To the editor:
The City Commission authorizing an open bidding process for the recreation center is good news for Lawrence residents. A major remaining concern is the commission’s seemingly absolute commitment to spend $25 million whether we need to or not. According to the Jan. 31 Journal-World article, “The city will contribute an amount to the infrastructure that brings the city’s total contribution to the project to $25 million.”
In testimony before the commission, city staff said the planned recreation center budgeted amount for operating expenditures is insufficient. The two letters from the Kansas University Endowment Association to the city manager place significant costly demands on the city. The taxpayers need to know how these issues are being addressed and what it will cost us now and in the future.

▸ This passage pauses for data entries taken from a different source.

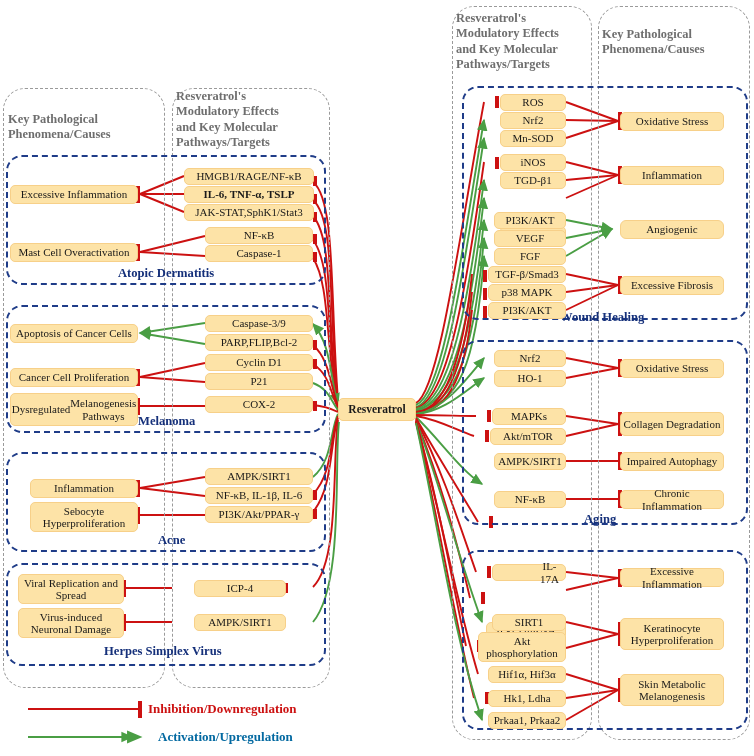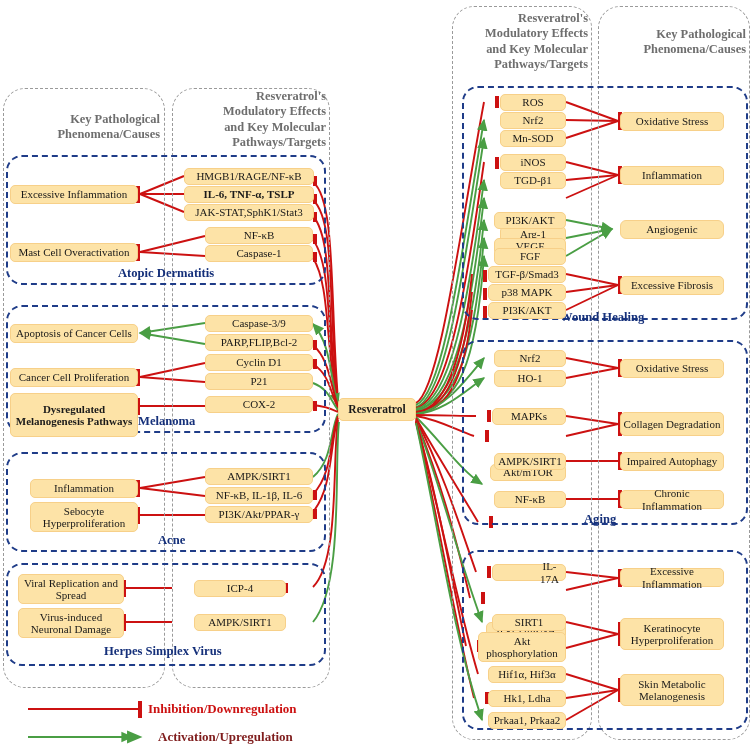--- a/index.html
+++ b/index.html
@@ -8,7 +8,7 @@
   svg#wires{position:absolute;left:0;top:0;width:754px;height:756px;pointer-events:none;}
   .outer{position:absolute;border:1.4px dashed #9a9a9a;border-radius:22px;box-sizing:border-box;}
   .dis{position:absolute;border:2px dashed #1f3c88;border-radius:16px;box-sizing:border-box;}
-  .hdr{position:absolute;text-align:right;color:#6e6e6e;font-weight:bold;font-size:12.4px;line-height:15.4px;}
+  .hdr{position:absolute;text-align:left;color:#6e6e6e;font-weight:bold;font-size:12.4px;line-height:15.4px;}
   .dislab{position:absolute;color:#15307a;font-weight:bold;font-size:12.6px;white-space:nowrap;}
   .box{position:absolute;background:#fde3a7;border:1px solid #f7d089;border-radius:5px;
        display:flex;align-items:center;justify-content:center;text-align:center;

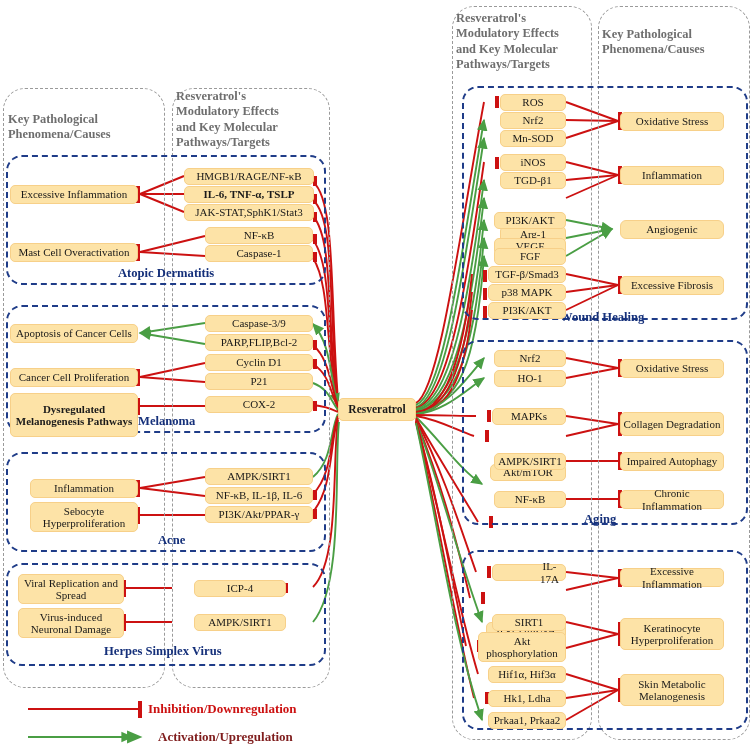--- a/index.html
+++ b/index.html
@@ -280,7 +280,7 @@
   <div class="box" style="left:500px;top:172px;width:66px;height:17px;">TGD-β1</div>
   <div class="box" style="left:500px;top:190px;width:66px;height:17px;margin-top:36px;">Arg-1</div>
   <div class="box" style="left:494px;top:212px;width:72px;height:17px;">PI3K/AKT</div>
-  <div class="box" style="left:494px;top:230px;width:72px;height:17px;margin-top:8px;">VEGF</div>
+  <div class="box" style="left:494px;top:230px;width:72px;height:17px;">VEGF</div>
   <div class="box" style="left:494px;top:248px;width:72px;height:17px;">FGF</div>
   <div class="box" style="left:488px;top:266px;width:78px;height:17px;">TGF-β/Smad3</div>
   <div class="box" style="left:488px;top:284px;width:78px;height:17px;">p38 MAPK</div>

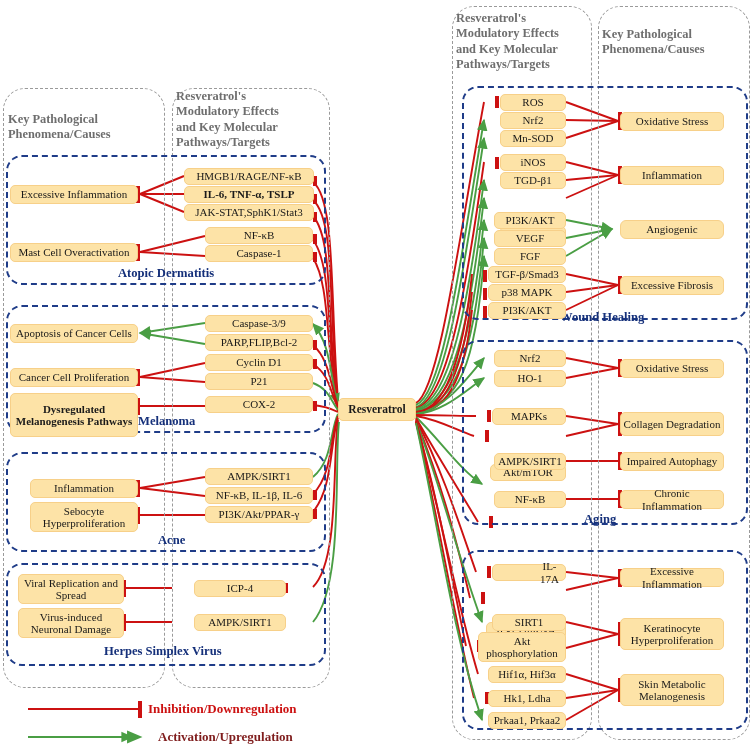--- a/index.html
+++ b/index.html
@@ -234,7 +234,7 @@
 
   <div class="box" style="left:10px;top:324px;width:128px;height:19px;">Apoptosis of Cancer Cells</div>
   <div class="box" style="left:10px;top:368px;width:128px;height:19px;">Cancer Cell Proliferation</div>
-  <div class="box two" style="left:10px;top:393px;width:128px;height:44px;flex-direction:column;font-weight:bold;">
+  <div class="box two" style="left:10px;top:393px;width:128px;height:33px;flex-direction:row;">
     <span>Dysregulated</span>
     <span>Melanogenesis Pathways</span>
   </div>

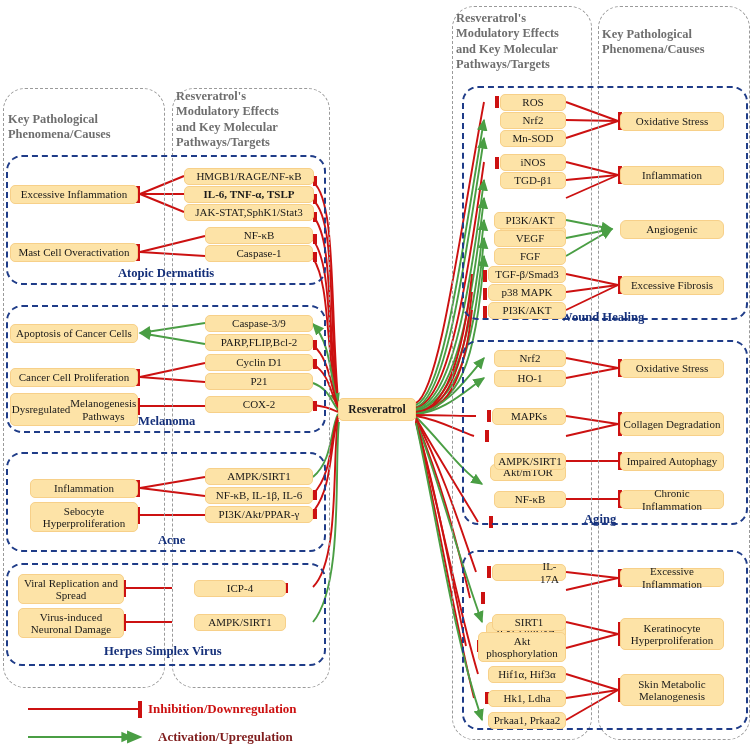--- a/index.html
+++ b/index.html
@@ -289,7 +289,7 @@
   <div class="box" style="left:494px;top:350px;width:72px;height:17px;">Nrf2</div>
   <div class="box" style="left:494px;top:370px;width:72px;height:17px;">HO-1</div>
   <div class="box" style="left:492px;top:408px;width:74px;height:17px;">MAPKs</div>
-  <div class="box" style="left:490px;top:428px;width:76px;height:17px;margin-top:36px;">Akt/mTOR</div>
+  <div class="box" style="left:490px;top:428px;width:76px;height:17px;">Akt/mTOR</div>
   <div class="box" style="left:494px;top:453px;width:72px;height:17px;">AMPK/SIRT1</div>
   <div class="box" style="left:494px;top:491px;width:72px;height:17px;">NF-κB</div>
 

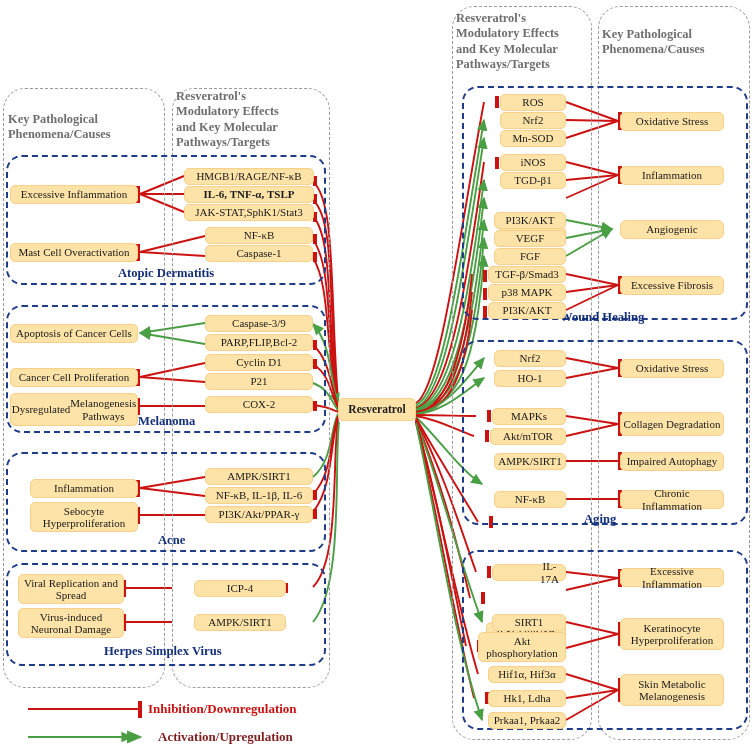--- a/index.html
+++ b/index.html
@@ -16,7 +16,7 @@
   .box.two{line-height:12.4px;}
   .legend{position:absolute;font-weight:bold;font-size:13px;white-space:nowrap;}
   .lg-red{color:#cc1111;}
-  .lg-green{color:#7f1d1d;font-family:Liberation Serif, serif;}
+  .lg-green{color:#0369a1;font-family:Liberation Serif, serif;}
 </style>
 </head>
 <body>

The City Commission promised the recreation center would not increase our taxes. Before we spend all the bond money we should hold them to their promise as they make commitments. The City Commission needs to present to the taxpayers, and hold hearings on, an understandable and specific budget outlining both short- and long-term costs; capital expenditures; promotional, operating and maintenance expenses, and income from all sources for the recreation center. The income should ensure that our current and future city operating and capitol budgets will not be impacted, nor a need to raise taxes will result in the future based on constructing, operating and maintaining the recreation center.
The commission also owes us a contingency plan outlining bond reserves if our income projections fall short.